In computational structure-based drug design, the scoring functions are the cornerstones to the success of design/discovery. Many approaches have been explored to improve their reliability and accuracy, leading to three families of scoring functions: force-field-based, knowledge-based, and empirical. The last family is the most widely used in association with docking algorithms because of its speed, even though such empirical scoring functions produce far too many false positives to be fully reliable. In this work, we describe a World Wide Web accessible database that gathers the structural information from known complexes of the PDB with experimental binding data. This database, the Ligand-Protein DataBase (LPDB), is designed to allow the selection of complexes based on various properties of receptors and ligands for the design and parametrization of new scoring functions or to assess and improve existing ones. Moreover, for each complex, a continuum of ligand positions ranging from the crystallographic position to points on the surface of the protein receptor allows an assessment of the energetic behavior of particular scoring functions.
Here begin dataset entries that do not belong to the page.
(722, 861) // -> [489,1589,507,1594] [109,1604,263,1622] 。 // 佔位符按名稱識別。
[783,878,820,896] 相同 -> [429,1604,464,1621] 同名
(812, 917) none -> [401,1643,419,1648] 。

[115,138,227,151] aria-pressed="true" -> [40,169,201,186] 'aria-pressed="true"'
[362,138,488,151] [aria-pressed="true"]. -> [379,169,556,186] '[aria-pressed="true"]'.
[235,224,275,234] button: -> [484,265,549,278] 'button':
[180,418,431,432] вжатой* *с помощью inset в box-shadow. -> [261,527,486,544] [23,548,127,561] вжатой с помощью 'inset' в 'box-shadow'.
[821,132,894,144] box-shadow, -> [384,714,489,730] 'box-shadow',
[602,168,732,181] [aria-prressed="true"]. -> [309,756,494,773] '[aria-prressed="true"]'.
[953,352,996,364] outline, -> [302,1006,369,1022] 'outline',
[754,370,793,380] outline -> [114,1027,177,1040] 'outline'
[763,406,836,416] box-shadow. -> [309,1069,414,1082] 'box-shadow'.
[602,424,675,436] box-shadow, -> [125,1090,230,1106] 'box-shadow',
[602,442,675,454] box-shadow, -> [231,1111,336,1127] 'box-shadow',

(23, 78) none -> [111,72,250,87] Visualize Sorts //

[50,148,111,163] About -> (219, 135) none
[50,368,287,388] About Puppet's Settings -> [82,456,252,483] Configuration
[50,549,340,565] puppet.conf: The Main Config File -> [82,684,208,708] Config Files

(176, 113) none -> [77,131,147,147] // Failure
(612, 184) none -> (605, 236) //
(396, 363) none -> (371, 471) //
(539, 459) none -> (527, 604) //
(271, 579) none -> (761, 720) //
5. PEARLS: http://ang.cz3.nus.edu.sg/cgi-bin/prog/rune.pl

OTHER SITES

DENOVO DOCKING-GWIDD http://gwidd.bioinformatics.ku.edu/home

GWIDD is a comprehensive resource for genome-wide structural modeling of protein-protein interactions. It contains interaction information for multiple organisms. The structures of the participating proteins are modeled or crystallographic coordinates are retrieved, if available, and docked by GRAMM-X. The resource is not restricted to interactions in the GWIDD database - other sequences or structures may be entered at various stages.